Thanks for the KIP! Great to see a first step towards using the new
versioned stores!
I think the described tradeoffs make sense and I like make a pragmatic
step into the right direction, and avoid boiling the ocean. Thus, I
agree to the proposed solution.
One minor thing, that I believe just need clarification in the KIP (does
not seem to be a change to the KIP itself):
For stream-table joins, I think we need to elaborate that a `get(k, ts)`
call now might return `null` if the history retention of the store is
too short. For inner-joins it would result in no output record (ie,
stream input record is dropped). Would be good to have it mentioned in
the KIP explicitly.
We should also discuss how left-joins should work for this case. I think
it's ok (better) to include the stream record in the result if the
lookup returns `null` -- either because no key exist in the exiting
history for the provided timestamp, or (the actual case in question)
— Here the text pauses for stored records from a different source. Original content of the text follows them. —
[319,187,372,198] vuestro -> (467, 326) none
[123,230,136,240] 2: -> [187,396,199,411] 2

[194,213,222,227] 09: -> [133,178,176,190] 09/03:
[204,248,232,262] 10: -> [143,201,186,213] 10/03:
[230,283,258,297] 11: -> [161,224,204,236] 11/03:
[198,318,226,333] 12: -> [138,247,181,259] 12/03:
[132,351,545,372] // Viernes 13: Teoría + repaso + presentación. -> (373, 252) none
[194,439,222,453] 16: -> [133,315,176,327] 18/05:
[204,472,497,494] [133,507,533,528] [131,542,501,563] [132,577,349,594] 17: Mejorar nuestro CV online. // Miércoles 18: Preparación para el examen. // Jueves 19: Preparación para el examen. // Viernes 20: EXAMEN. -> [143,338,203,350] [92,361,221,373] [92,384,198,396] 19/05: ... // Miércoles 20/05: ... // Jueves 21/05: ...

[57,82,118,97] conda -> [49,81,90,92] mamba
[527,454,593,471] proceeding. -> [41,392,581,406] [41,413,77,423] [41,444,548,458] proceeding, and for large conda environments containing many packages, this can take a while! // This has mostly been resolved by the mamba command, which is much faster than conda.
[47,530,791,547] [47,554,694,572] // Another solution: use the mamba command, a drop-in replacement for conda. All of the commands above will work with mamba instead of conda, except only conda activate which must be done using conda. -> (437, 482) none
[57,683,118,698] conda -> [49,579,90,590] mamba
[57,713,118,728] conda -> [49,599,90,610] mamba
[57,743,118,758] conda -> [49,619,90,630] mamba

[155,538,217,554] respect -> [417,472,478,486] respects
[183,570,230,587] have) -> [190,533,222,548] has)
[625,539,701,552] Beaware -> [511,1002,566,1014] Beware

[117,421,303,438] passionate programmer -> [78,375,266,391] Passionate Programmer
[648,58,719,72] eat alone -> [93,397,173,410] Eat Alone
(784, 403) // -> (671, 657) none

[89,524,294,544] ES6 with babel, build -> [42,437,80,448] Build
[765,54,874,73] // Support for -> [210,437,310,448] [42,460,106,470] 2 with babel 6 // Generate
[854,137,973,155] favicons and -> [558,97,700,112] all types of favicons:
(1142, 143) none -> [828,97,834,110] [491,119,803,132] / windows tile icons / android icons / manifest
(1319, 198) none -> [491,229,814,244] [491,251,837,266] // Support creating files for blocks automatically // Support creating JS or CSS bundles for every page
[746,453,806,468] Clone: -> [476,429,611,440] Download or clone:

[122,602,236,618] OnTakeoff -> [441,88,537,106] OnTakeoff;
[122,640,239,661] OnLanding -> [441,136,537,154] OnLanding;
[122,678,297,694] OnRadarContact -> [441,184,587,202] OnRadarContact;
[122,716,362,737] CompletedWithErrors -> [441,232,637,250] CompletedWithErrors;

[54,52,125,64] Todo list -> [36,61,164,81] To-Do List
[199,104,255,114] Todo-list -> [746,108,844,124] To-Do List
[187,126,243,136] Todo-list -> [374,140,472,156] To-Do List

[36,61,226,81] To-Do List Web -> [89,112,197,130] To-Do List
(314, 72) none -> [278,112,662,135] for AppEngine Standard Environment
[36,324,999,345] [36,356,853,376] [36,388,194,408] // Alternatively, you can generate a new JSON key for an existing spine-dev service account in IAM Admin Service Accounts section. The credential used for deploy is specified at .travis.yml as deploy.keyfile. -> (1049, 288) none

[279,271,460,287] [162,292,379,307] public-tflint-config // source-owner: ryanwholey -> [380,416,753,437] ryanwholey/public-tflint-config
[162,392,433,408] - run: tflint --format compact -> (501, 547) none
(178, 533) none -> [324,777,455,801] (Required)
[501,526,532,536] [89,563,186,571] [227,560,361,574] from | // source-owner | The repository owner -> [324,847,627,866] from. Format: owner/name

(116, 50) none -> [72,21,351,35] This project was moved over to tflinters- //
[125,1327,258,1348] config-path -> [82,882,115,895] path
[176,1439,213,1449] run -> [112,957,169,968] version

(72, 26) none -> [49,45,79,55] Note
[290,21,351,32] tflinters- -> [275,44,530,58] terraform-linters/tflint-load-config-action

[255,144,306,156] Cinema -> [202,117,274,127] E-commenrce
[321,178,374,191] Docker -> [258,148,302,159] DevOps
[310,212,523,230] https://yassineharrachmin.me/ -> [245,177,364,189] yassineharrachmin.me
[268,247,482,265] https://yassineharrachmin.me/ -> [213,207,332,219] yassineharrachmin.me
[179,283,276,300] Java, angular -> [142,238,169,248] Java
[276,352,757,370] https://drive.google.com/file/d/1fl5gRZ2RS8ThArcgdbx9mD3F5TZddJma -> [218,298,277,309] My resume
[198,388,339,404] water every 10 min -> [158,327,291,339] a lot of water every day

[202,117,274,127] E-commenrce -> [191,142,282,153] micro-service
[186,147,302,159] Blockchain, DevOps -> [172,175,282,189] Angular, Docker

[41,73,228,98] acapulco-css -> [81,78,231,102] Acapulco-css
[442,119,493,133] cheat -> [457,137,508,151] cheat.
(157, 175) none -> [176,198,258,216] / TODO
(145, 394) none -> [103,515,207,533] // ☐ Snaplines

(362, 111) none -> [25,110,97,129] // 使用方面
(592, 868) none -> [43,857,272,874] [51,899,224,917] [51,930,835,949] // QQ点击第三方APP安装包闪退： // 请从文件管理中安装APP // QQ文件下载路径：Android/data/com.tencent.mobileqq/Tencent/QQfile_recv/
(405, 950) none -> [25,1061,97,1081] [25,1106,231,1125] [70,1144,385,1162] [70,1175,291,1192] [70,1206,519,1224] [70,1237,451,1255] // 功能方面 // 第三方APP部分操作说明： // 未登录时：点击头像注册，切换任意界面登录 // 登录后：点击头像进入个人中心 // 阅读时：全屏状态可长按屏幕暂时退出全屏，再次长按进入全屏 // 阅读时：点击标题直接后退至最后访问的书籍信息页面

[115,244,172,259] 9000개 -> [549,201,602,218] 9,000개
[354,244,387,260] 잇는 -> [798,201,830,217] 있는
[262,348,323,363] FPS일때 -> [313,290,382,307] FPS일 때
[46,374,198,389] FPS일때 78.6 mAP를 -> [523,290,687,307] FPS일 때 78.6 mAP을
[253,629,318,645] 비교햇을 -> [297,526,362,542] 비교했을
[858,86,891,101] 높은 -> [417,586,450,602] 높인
because we query older than available history. If you agree, can we add
this to the KIP?
For left-table-table joins, there seems to be no special impact, but it
should be called out, too. The lookup itself does not go into the
history of the table so no change here (as we don't have the "query
older than history case") -- and for out-of-order records, we just
"drop" them anyway, so no change for left-joins either I believe.
-Matthias
On 3/15/23 2:00 PM, Guozhang Wang wrote:
Sounds good to me. Thanks!
On Wed, Mar 15, 2023 at 12:07 PM Victoria Xia
<victoria....@confluent.io.invalid> wrote:
Thanks for kicking off the discussion, John and Guozhang!
Just one thing that might be out of scope: if users want to enable the
versioned table feature across the topology, should we allow them to do it
via a single config rather than changing the materialized object at each
place?
Yes, I think this would be a great usability improvement and am in favor of
introducing such a config. As long as the config defaults to using
unversioned stores (which makes sense anyway), there will be no
compatibility concerns with introducing the config in a future release.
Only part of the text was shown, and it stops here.